The deployment pattern is simple: place trustplane-adapter in front of an existing API and let it verify every request before forwarding. The upstream can stay unchanged while the adapter enforces passports, transcript-v1 request proof, route policy, replay protection, source rules, signer class, bundle freshness, and stable audit outcomes.

Artifact boundary

ArtifactOwns
Runtime binariesCLI, adapter, broker, local demos, and acceptance checks.
Deployment packageHelm chart shape, example values, and deployment safety rails.
Public docsProduct, adopter, deployment, and reference guidance.

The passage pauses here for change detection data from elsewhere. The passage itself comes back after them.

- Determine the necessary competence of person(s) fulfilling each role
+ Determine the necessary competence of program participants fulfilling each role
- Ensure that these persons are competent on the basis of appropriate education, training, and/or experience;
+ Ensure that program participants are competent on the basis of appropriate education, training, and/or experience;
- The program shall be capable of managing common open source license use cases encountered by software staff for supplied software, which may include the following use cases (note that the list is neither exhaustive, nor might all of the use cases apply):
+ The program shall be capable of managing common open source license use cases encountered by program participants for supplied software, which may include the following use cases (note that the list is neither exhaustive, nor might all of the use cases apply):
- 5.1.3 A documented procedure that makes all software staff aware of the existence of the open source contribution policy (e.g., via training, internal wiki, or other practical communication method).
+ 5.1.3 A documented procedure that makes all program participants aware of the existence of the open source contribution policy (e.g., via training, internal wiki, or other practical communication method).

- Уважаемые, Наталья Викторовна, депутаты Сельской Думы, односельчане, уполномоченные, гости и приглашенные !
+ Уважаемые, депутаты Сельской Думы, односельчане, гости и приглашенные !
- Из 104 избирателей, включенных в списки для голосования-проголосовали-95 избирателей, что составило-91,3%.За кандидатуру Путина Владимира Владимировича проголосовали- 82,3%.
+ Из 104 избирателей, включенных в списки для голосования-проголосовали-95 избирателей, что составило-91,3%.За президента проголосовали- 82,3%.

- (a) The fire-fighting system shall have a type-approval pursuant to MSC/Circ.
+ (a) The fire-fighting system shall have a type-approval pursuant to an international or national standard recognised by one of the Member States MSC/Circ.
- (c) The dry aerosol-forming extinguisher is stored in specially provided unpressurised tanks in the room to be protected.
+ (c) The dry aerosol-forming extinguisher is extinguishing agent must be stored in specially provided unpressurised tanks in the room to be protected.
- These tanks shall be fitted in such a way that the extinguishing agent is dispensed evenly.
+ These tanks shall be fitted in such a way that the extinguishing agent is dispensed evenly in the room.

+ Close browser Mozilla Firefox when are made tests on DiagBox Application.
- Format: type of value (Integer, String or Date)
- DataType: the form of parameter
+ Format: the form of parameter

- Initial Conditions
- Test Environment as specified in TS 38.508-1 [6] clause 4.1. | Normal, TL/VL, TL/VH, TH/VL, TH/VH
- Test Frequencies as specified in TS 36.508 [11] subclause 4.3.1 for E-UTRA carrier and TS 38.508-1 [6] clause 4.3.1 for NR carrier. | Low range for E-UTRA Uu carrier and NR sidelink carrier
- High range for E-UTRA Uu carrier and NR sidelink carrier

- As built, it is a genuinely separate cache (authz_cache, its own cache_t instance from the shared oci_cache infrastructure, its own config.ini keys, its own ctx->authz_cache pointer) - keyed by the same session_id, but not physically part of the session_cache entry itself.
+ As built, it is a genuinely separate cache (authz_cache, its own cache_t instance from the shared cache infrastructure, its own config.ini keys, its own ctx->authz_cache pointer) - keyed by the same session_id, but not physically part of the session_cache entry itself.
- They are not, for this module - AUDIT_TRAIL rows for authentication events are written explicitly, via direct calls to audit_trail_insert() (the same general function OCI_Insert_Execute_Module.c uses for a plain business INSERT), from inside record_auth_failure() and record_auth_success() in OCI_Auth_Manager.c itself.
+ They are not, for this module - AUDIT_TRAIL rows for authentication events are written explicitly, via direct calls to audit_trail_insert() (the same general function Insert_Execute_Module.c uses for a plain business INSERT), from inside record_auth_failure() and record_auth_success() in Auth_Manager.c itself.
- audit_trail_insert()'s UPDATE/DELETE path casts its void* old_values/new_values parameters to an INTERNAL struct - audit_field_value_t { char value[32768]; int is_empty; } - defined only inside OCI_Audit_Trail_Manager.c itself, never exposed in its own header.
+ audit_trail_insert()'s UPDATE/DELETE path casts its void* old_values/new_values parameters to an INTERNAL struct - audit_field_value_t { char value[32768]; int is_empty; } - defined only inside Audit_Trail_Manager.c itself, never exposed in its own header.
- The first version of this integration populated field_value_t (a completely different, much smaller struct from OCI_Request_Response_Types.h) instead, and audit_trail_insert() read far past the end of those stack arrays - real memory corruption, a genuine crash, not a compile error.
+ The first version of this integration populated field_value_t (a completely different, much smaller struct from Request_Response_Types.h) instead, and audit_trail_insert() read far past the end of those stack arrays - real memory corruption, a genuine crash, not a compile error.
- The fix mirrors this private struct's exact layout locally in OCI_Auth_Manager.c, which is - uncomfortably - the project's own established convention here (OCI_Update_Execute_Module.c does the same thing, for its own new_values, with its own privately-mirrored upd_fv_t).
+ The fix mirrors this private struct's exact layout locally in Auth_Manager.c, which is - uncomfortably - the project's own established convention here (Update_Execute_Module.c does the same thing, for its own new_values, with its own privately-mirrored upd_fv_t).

Deployment examples explain the shape and safety rails. They are not a live operations credential store and do not imply that public release artifacts are already published.

What an adapter deployment needs

  • An adapter process or container.
  • A protected upstream URL reachable only through the intended boundary.
  • Signed trust material containing allowed issuer keys.
  • A signed trustplane-bundle-v1 policy bundle containing routes, allowed sources, signer-class requirements, freshness policy, and optional provenance/context constraints.
  • Replay storage appropriate for the replica count. A single local/demo adapter can use memory; multi-replica deployments need a shared replay store.
  • Read-only bundle mounts and a way to refresh those files without rebuilding the adapter image.

Operating principles

  • Adapter is stable infrastructure. New clients and route policy changes are bundle publishes, not image rebuilds.
  • Signed bundles are the production-style default. Unsigned bundle skeletons are local development artifacts only.
  • Replay state must match topology. Multi-replica adapters need a shared replay store so a consumed jti is consumed everywhere.
  • The upstream boundary matters. Upstreams may trust forwarded X-TrustPlane-* headers only when untrusted callers cannot bypass the adapter or forge adapter-to-upstream traffic.
  • No committed secrets. Credentials, signing keys, live bundle contents, and signed request logs do not belong in this repo or in public docs.

Security posture

Recommended defaults:

  • Run as a non-root user.
  • Use a read-only root filesystem where the platform supports it.
  • Drop unnecessary capabilities.
  • Mount trust and policy bundles read-only.
  • Keep the adapter as the only network path to the protected upstream.
  • Use TLS, ingress, WAF, or gateway controls appropriate to the environment.

Current public posture

TrustPlane Auth is useful locally today and can be run as an adapter with reviewed signed bundles. The public docs intentionally avoid provider-specific live cluster details. Treat the deployment pages as a foundation for safe review and implementation planning, not as a claim that this docs branch has published a hosted service.